Bradford Wilson, Executive Director, National Association of Scholars
Charles Zogby, former Secretary of Education, Commonwealth of Pennsylvania
All of the above signed the manifesto titled "Better Leaders for America's Schools," published jointly by the Fordham Institute and The Broad Foundation. This manifesto announces:
American public education faces a "crisis in leadership" that cannot be alleviated from traditional sources of school principals and superintendents. Its signers do not believe this crisis can be fixed by conventional strategies for preparing, certifying and employing education leaders. Instead, they urge that first-rate leaders be sought outside the education field, earn salaries on par with their peers in other professions, and gain new authority over school staffing, operations and budgets.

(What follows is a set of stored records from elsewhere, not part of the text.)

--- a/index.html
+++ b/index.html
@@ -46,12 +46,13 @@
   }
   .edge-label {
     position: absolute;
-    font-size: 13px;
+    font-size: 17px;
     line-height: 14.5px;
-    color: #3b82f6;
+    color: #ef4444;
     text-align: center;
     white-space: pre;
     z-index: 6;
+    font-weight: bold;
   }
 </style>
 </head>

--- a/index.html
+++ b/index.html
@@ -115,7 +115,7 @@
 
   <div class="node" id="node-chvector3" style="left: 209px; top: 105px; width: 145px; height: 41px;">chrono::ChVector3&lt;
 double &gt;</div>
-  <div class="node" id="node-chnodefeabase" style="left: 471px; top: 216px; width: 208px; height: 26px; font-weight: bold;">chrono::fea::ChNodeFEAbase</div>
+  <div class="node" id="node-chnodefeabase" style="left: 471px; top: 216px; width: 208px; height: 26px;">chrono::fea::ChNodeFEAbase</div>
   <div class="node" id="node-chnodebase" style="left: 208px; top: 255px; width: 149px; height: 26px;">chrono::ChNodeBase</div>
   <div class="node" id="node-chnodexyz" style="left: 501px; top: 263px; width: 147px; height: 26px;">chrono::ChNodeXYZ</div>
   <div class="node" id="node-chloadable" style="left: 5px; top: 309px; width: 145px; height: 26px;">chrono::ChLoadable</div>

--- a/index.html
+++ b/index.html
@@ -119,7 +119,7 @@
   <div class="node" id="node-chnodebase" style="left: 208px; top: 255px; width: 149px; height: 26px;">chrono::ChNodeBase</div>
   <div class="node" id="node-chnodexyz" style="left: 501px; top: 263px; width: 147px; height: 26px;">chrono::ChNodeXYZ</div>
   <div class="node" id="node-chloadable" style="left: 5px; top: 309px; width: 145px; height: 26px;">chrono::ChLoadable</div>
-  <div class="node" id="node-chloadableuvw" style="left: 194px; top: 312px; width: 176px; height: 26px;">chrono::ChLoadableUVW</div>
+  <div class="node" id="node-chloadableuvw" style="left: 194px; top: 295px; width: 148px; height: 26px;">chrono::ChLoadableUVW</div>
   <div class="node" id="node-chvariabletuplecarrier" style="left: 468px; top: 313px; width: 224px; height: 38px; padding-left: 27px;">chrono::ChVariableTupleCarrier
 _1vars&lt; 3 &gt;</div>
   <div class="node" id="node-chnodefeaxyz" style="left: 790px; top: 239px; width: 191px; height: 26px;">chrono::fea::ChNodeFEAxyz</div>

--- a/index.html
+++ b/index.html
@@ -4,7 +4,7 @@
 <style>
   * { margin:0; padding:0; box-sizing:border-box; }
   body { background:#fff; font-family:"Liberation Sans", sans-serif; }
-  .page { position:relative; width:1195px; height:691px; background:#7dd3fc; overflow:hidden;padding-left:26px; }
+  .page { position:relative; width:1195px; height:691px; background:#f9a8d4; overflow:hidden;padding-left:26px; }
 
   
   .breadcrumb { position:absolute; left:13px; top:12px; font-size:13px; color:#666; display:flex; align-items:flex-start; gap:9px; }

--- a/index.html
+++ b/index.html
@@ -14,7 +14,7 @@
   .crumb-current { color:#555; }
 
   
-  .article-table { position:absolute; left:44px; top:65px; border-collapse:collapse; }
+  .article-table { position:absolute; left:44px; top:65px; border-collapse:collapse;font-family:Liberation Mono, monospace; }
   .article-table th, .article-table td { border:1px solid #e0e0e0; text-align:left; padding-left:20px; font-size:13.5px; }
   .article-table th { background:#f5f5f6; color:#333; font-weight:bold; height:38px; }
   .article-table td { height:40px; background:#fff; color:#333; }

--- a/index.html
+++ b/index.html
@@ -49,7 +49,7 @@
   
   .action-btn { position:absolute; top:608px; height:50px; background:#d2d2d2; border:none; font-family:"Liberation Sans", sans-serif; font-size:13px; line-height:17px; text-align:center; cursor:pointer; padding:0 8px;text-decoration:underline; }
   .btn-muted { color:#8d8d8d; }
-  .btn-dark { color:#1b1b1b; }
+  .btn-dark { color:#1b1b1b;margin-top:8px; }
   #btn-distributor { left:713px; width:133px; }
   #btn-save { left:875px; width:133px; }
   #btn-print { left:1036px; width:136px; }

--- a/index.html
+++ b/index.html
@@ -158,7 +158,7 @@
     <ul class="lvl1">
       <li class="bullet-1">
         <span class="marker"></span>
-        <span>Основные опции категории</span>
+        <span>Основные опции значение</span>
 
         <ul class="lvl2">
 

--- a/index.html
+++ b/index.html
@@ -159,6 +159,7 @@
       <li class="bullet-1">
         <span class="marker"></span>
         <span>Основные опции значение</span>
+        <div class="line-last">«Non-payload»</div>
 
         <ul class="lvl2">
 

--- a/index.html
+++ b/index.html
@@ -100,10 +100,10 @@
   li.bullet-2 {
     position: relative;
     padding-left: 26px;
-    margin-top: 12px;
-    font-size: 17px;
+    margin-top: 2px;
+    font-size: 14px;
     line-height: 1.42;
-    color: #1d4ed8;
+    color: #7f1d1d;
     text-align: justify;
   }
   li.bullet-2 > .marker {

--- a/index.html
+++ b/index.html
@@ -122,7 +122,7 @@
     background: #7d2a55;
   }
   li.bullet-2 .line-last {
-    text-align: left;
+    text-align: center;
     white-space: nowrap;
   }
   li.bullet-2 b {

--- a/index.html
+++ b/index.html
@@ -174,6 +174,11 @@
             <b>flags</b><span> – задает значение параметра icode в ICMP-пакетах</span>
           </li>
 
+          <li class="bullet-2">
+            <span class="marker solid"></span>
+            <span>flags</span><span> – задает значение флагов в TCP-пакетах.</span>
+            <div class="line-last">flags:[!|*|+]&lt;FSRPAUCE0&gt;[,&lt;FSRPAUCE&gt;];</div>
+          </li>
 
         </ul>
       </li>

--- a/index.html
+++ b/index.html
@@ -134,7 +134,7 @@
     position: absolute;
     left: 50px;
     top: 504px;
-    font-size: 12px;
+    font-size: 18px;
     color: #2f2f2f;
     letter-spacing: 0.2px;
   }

Translation: Make it easy for retired military and business executives to become school principals and superintendents.
http://www.edexcellence.net/manifesto/profiles.html
The site features out-of-the box school leaders, principals who did not enter the field from conventional means. Oops! One of those featured is Joseph Olchefske, Superintendent, Seattle Public Schools, Seattle, Washington. Make that "former superintendent"; Olchefske just got the axe.
Fordham's take:
"What appears to have happened is that Olchefske's agenda of uniformly high expectations for every child roiled the Seattle Education Association, which bided its time until news of the district's financial problems surfaced, then pounced."